Trump vows to protect pastors from nonexistent IRS threat
The case Donald Trump made on Thursday afternoon to a gathering in Orlando of around 700 conservative Christian pastors and their spouses is one he has relied on throughout this campaign in reaching out to evangelicals. The federal government, Trump argues, has effectively muzzled religious conservatives — and he alone can save them.
“You’re the most powerful lobby there is,” Trump told the American Renewal Project, an effort to get conservative pastors more involved in politics, even as candidates. “Yet you’ve been totally silenced, like a child has been silenced.”
It was the same message he delivered to evangelicals in his acceptance speech last month at the Republican National Convention: “You have so much to contribute to our politics, and yet our laws prevent you from speaking yours minds from your own pulpits.”
What Trump is talking about is something called the “Johnson Amendment,” a change to the U.S. tax code that was proposed by then-Sen. Lyndon Johnson in 1954 to prohibit tax-exempt organizations from endorsing or opposing political candidates. Some, but not all, religious institutions claim tax-exempt status and are therefore technically required to abstain from using their resources on behalf of candidates.
Over the past decade, political speech has become a rallying point for many conservative Christians, including the group Alliance Defending Freedom, which encourages pastors to engage in “civil disobedience” to challenge the tax code. Given Trump’s ongoing campaign against political correctness, as well as concerns among conservative Christians over his bona fides on other issues, like abortion and same-sex marriage, it’s no surprise that he made free speech for pastors his main appeal to that constituency.
There’s only one problem: Pastors and other religious leaders can, and do, already engage in political speech, including candidate endorsements.
The fact is that no U.S. law prevents church leaders from endorsing candidates. What the law does not allow is endorsing on behalf of a church or using church resources — such as making an endorsement from the pulpit during Sunday services — while also claiming tax-exempt status.
Church leaders can even endorse using church resources at any time; they are simply expected to forgo their tax-exempt status in order to do so. The First Amendment protects freedom of speech and free exercise of religion, but it does not provide a constitutional right to tax-exempt status.
Perhaps the best rebuttal to the idea that religious leaders operate under a clergy “gag” law is the fact that the Johnson Amendment is currently unenforced. So regardless of whether a pastor follows the tax code by separating his personal endorsements from his role with a church, the IRS is not investigating or penalizing churches for political speech.

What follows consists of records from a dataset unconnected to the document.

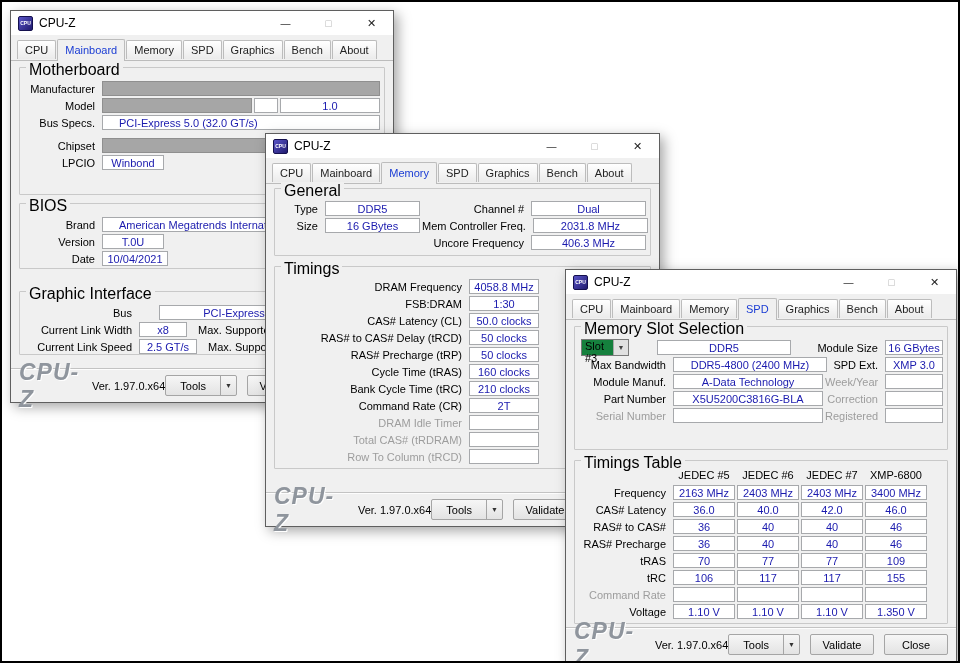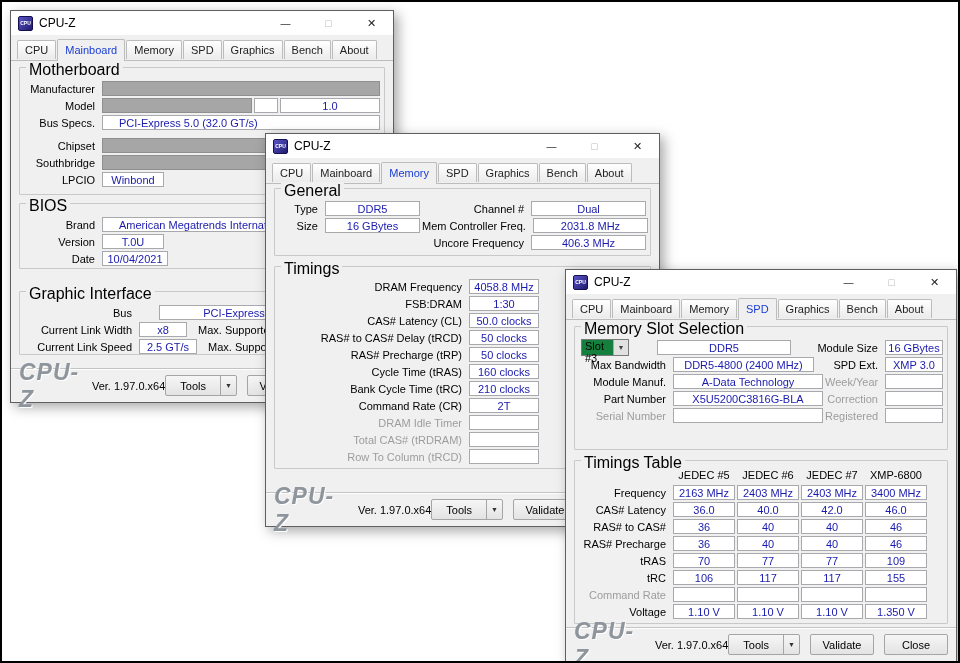--- a/index.html
+++ b/index.html
@@ -116,10 +116,6 @@
             <div class="fld gray grow"></div>
           </div>
           <div class="row">
-            <div class="lbl" style="width:76px">Southbridge</div>
-            <div class="fld gray grow"></div>
-          </div>
-          <div class="row">
             <div class="lbl" style="width:76px">LPCIO</div>
             <div class="fld" style="width:62px">Winbond</div>
           </div>

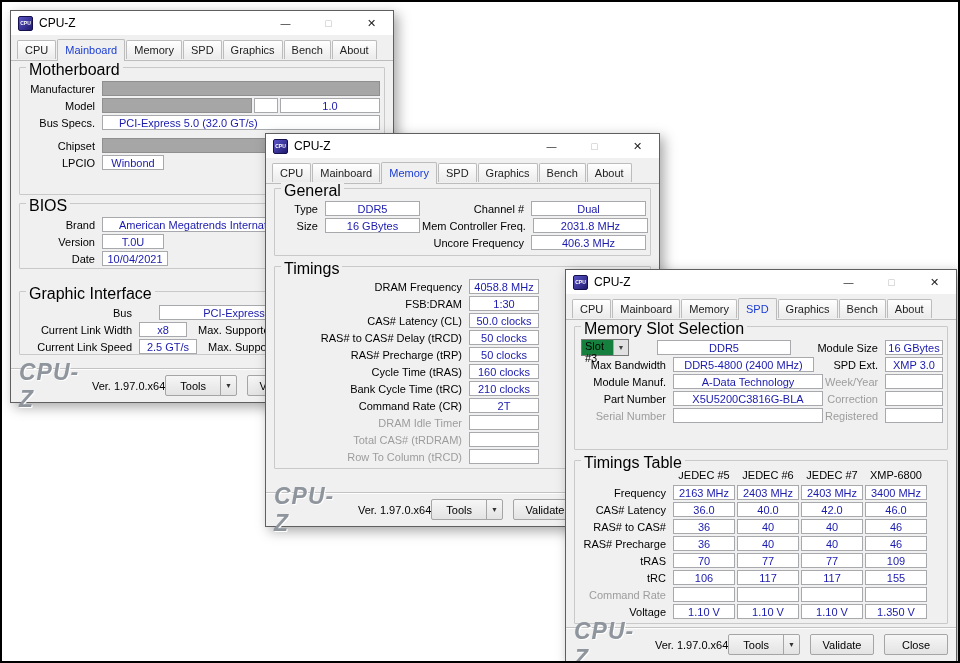--- a/index.html
+++ b/index.html
@@ -317,7 +317,7 @@
           </div>
           <div class="row">
             <div class="lbl" style="width:92px">Max Bandwidth</div>
-            <div class="fld" style="width:141px">DDR5-4800 (2400 MHz)</div>
+            <div class="fld" style="width:154px">DDR5-4800 (2400 MHz)</div>
             <div class="lbl" style="flex:1">SPD Ext.</div>
             <div class="fld" style="width:58px">XMP 3.0</div>
           </div>

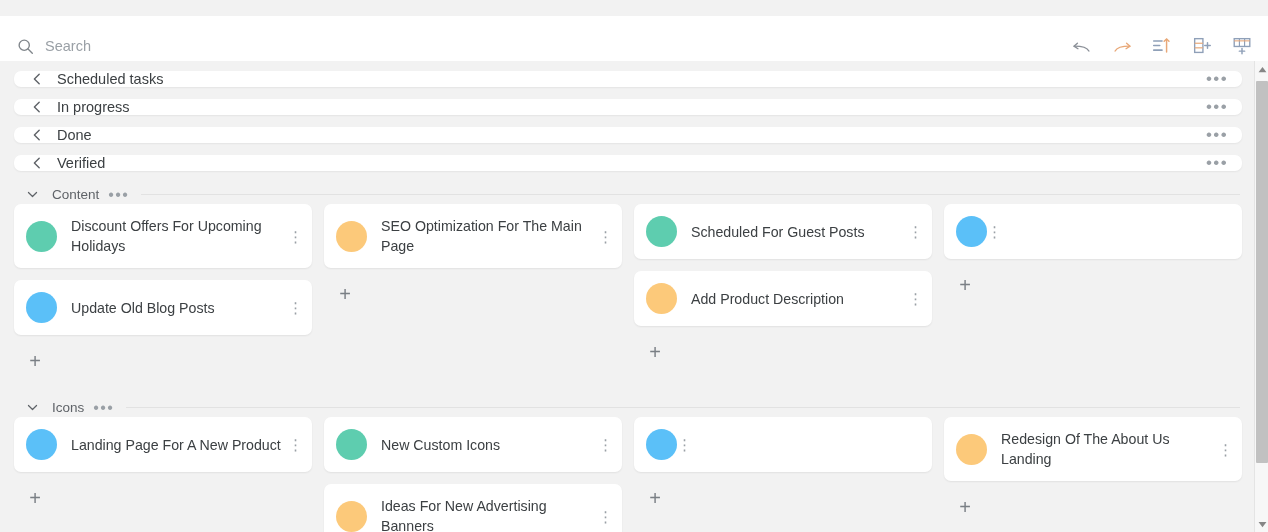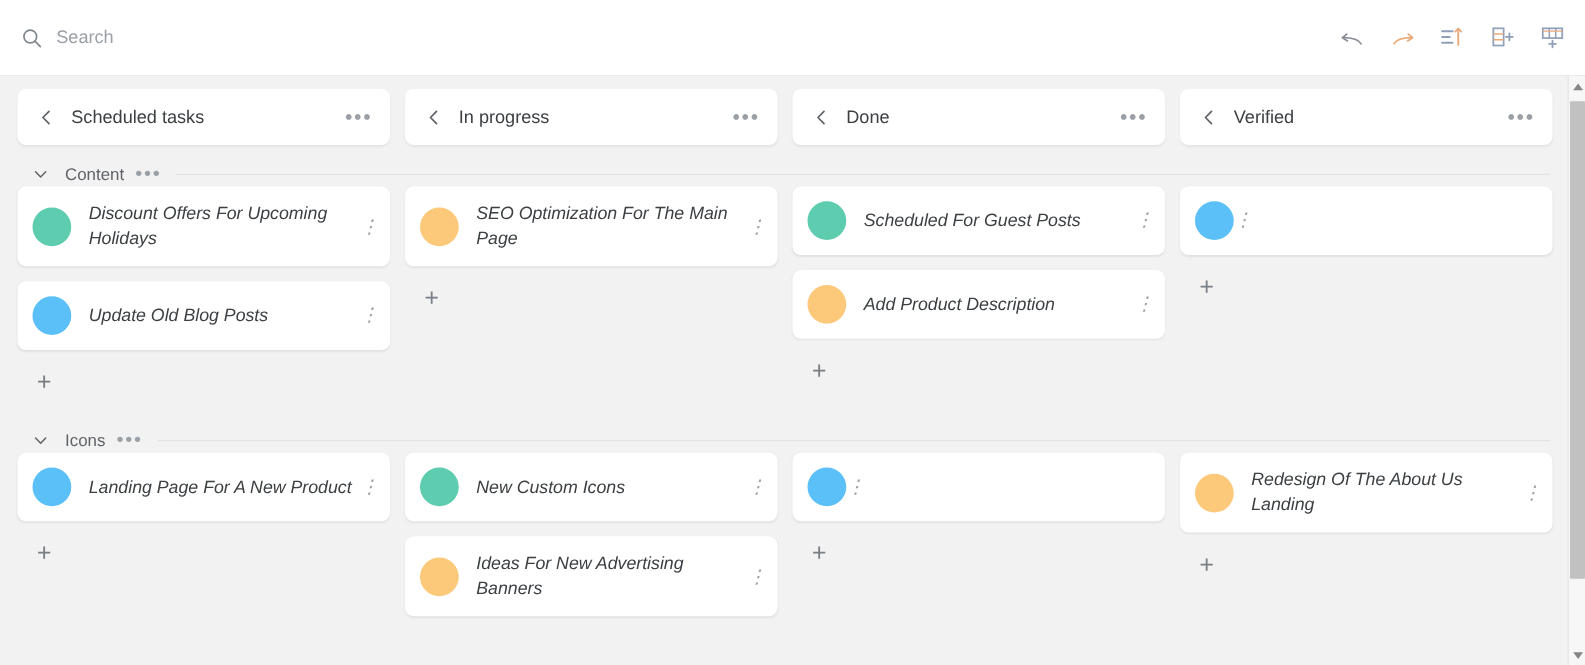--- a/index.html
+++ b/index.html
@@ -12,7 +12,7 @@
 
   
   .topbar {
-    position: absolute; top: 0; left: 0;
+    position: absolute; top: 16px; left: 0;
     width: 1268px; height: 61px;
     background: #ffffff;
     display: flex; align-items: center;

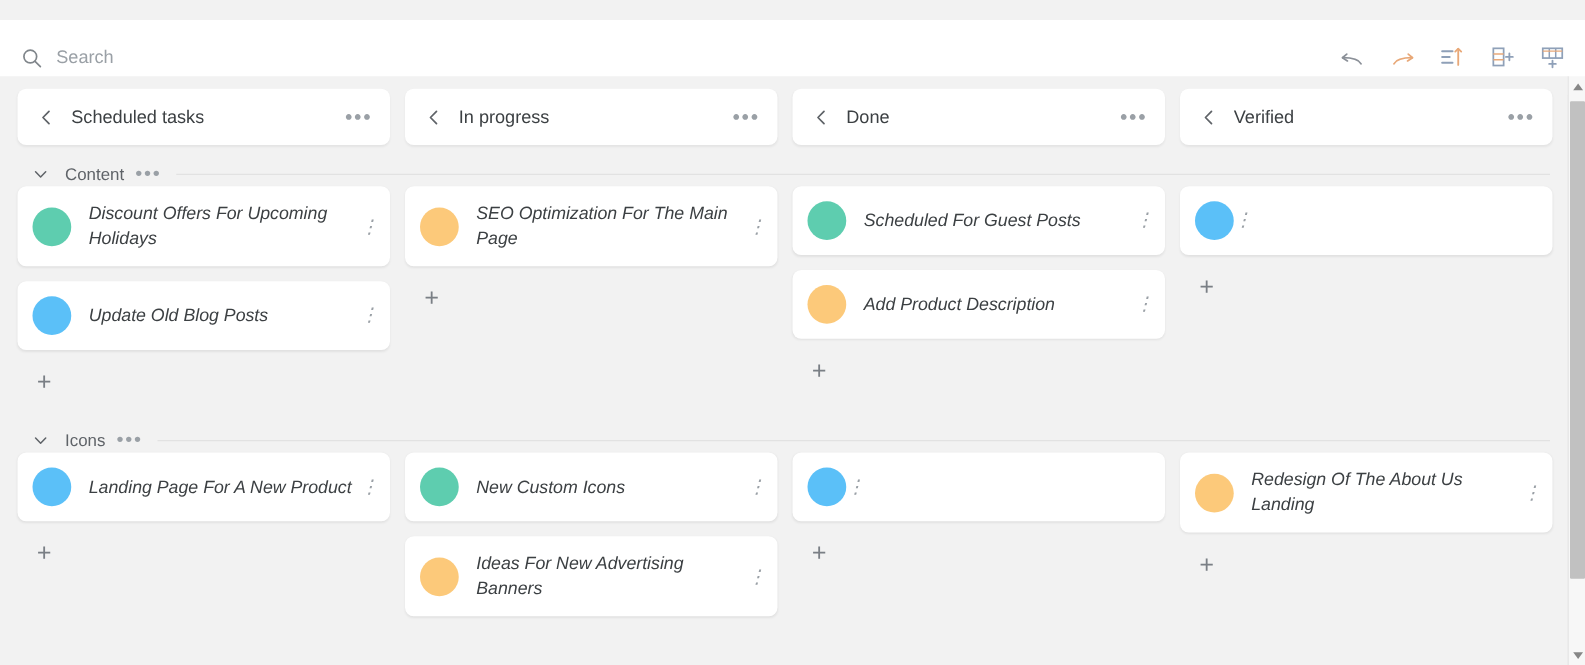--- a/index.html
+++ b/index.html
@@ -52,6 +52,7 @@
   .col-headers {
     display: flex; gap: 12px;
     padding: 10px 12px 0 14px;
+    flex-direction: column;
   }
   .col-header {
     flex: 1 1 0; min-width: 0;

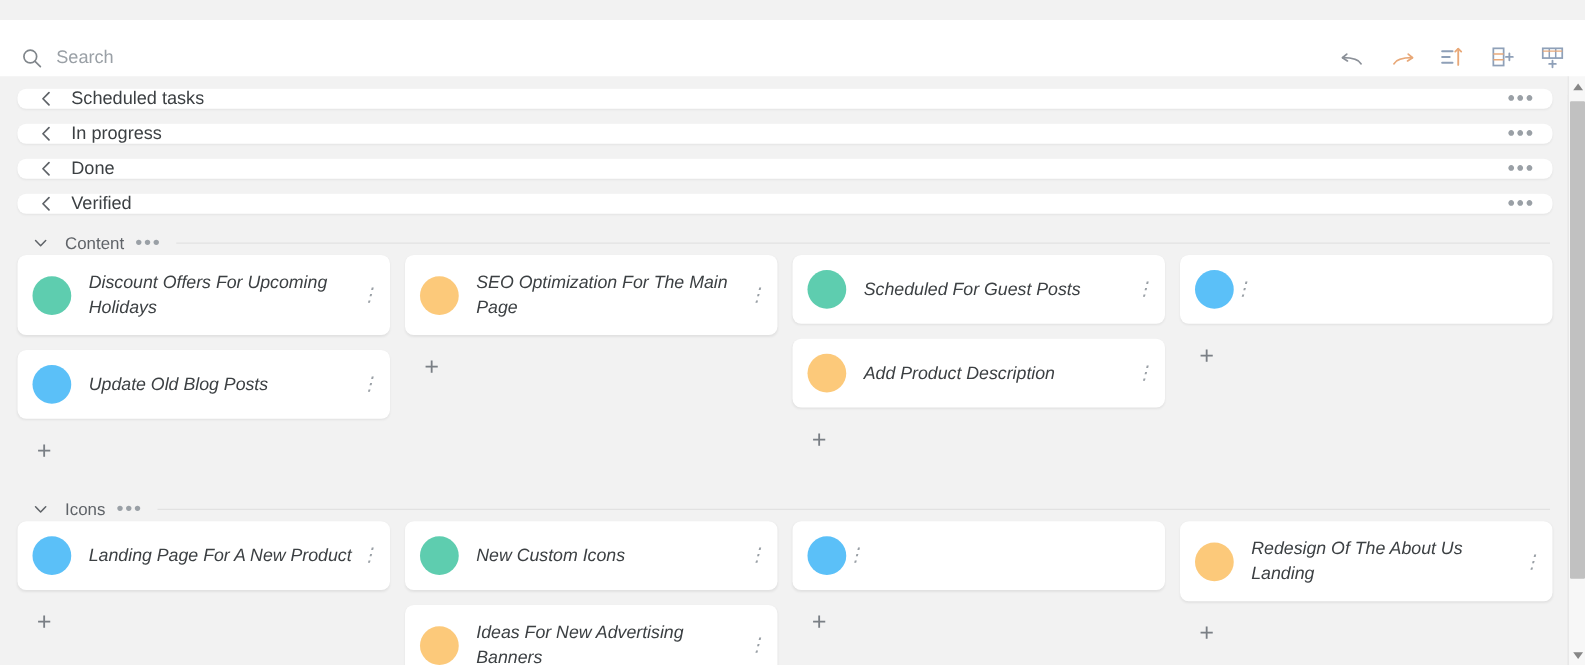--- a/index.html
+++ b/index.html
@@ -98,7 +98,6 @@
     display: flex; gap: 12px;
     padding: 0 12px 0 14px;
     align-items: flex-start;
-    font-style: italic;
   }
   .lane-col {
     flex: 1 1 0; min-width: 0;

In fact, the most prominent recent example of a pastor’s free speech may be the benediction delivered by Pastor Mark Burns at last month’s RNC, the most explicitly political prayer ever offered at a party convention. In his prayer, Burns declared Democrats to be “our enemies” and praised God for “giving [Trump] the words to unite this party, this country, that we together can defeat the liberal Democratic Party.”
Every fall since 2008, Alliance Defending Freedom has urged pastors around the country to observe Pulpit Freedom Sunday by preaching openly political sermons and sending copies of those sermons to the IRS — in effect, baiting the IRS to come after them. So far, they’re still waiting.
You’d have to go back to 2006 to find the last significant instance of the IRS investigating a church for political speech. In that case, it was the Bush administration’s IRS and the church in question was a liberal Episcopal congregation in Pasadena that was probed after a guest preacher delivered a sermon questioning the Iraq War.
According to the Alliance Defending Freedom’s own numbers, more than 2,000 pastors connected to the group have reported preaching political sermons since 2008. Yet none of them has been probed by the IRS for political activity or had tax-exempt status revoked.
In one particularly memorable example from 2004, a Baptist pastor in North Carolina told his congregants that if they voted for John Kerry, they needed to “repent of their sin” or resign their church membership. Nine members were ultimately voted out of the church. But while the pastor himself ended up resigning because of the controversy caused by his leadership, the IRS never got involved.
None of this will come as much of a surprise to the nearly two-thirds of American churchgoers who report hearing their clergy discuss political issues, in the latest survey from the Pew Research Center. Despite the old social rule that one should never discuss religion and politics in polite society, Americans have rarely shied away from combining the two subjects.
Nonetheless, Trump told religious leaders in Orlando on Thursday afternoon that in order to protect their own freedom of speech, they “really now have a one-time shot.” If he is not elected, Trump warned, “you are never going to have a chance again.”